Diversos informes de autoridades federales revelaron que el gobierno estadounidense no sabe dónde están 1,475 menores que supuestamente fueron entregados a familias cuidadoras tras presentarse solos en la frontera con México.

La indignación en redes sociales se detonó luego de diversos informes que señalaron que algunos de los niños podrían haber caído en manos de traficantes de personas. Usuarios entre los que se encuentran celebridades y políticos, comenzaron una campaña con el hashtag #WhereAreTheChildren y #MissingChildren.

Durante una audiencia del comité del Senado a fines del mes pasado, Steven Wagner, de la división sobre Niños y Familias de esa agencia, dijo a los legisladores que los funcionarios descubrieron que a los 1,475 menores se les perdió el rastro cuando la Oficina de Reasentamiento de Refugiados hizo llamadas por teléfono desde octubre del 2017 hasta el final de ese año para revisar cuál era la condición de los niños.

Otros 6,075 resultaron estar con sus familias cuidadoras, de acuerdo con el reporte de Wagner.
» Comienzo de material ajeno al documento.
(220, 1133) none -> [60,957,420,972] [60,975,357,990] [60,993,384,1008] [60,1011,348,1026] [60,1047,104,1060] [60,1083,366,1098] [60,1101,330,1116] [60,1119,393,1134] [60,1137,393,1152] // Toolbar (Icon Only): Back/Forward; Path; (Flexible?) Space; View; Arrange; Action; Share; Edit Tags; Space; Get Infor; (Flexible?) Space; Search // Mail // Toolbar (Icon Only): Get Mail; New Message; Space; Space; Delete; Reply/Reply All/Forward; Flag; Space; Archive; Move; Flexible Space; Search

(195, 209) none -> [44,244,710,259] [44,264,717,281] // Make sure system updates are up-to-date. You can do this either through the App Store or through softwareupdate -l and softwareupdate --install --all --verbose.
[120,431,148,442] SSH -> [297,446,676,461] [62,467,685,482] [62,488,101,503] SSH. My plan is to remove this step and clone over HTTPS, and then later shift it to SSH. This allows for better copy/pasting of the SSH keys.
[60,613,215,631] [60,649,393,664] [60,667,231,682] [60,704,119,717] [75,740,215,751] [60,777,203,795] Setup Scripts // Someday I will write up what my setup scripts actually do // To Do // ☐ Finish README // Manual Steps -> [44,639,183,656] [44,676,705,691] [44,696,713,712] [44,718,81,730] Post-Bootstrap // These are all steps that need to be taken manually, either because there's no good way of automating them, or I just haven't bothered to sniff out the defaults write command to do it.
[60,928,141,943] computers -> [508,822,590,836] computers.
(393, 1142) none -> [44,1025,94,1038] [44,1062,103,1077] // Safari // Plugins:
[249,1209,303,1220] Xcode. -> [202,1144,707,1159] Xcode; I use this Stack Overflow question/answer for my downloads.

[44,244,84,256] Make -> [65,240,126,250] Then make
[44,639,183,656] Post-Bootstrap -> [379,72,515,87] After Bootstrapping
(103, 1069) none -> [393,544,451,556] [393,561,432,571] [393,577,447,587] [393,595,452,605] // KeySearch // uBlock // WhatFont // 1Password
Esto significa que más de 19% de los menores que se creía estaban con sus sponsors simplemente desaparecieron.

Los menores fueron puestos en custodia de las autoridades y colocados con familias tras cruzar solos la frontera. La mayoría de ellos provenía de Guatemala, El Salvador y Honduras.

Estos niños escapaban del abuso y la pobreza, de acuerdo con un funcionario del Departamento de Salud y Servicios Humanos, quien fue interpelado por un comité del Senado el pasado mes de abril.